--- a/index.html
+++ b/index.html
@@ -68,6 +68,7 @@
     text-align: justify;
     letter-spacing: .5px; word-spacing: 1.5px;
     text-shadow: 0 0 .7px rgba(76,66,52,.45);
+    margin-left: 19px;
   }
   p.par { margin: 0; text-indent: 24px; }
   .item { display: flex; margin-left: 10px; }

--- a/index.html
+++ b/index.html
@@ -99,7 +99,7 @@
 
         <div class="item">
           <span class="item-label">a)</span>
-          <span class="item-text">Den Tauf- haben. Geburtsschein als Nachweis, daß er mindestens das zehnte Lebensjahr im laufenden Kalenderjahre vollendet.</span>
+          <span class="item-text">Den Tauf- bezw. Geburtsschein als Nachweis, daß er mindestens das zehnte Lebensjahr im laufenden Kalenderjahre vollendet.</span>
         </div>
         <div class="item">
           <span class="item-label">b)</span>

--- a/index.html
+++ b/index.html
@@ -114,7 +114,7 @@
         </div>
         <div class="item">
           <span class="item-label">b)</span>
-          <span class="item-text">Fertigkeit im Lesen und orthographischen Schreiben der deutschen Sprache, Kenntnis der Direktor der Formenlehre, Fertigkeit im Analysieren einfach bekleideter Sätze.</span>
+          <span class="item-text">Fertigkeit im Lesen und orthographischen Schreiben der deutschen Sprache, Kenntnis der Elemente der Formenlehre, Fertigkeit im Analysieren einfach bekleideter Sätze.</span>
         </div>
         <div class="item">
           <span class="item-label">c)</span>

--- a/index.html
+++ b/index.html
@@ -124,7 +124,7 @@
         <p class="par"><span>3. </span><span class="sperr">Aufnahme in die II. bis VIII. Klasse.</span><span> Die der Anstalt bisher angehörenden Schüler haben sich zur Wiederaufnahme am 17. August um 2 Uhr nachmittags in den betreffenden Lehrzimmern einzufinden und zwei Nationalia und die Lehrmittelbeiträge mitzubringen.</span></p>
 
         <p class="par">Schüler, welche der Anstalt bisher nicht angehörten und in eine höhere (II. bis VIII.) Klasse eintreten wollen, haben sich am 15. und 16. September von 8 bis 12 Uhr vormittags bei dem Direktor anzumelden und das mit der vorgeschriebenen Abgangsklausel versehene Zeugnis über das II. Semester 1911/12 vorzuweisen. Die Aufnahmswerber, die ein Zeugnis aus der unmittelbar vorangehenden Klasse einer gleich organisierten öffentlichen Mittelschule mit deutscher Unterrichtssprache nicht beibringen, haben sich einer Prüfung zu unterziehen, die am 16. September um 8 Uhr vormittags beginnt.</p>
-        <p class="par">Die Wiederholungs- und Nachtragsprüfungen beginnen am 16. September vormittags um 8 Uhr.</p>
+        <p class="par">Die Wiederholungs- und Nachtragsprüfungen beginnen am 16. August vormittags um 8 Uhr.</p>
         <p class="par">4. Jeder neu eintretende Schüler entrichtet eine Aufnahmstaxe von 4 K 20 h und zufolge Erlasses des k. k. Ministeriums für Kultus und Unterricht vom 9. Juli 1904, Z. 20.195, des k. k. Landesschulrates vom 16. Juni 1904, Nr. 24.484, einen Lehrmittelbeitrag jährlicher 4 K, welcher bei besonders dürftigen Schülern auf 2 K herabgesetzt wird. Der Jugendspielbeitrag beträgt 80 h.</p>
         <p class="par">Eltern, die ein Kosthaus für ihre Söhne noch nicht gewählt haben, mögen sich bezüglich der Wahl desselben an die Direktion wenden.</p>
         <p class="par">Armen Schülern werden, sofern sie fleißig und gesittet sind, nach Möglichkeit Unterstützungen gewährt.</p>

Required work: Count how many lines in the material above hold the word "left", then write the number and nothing more.

Solution for this exercise: 2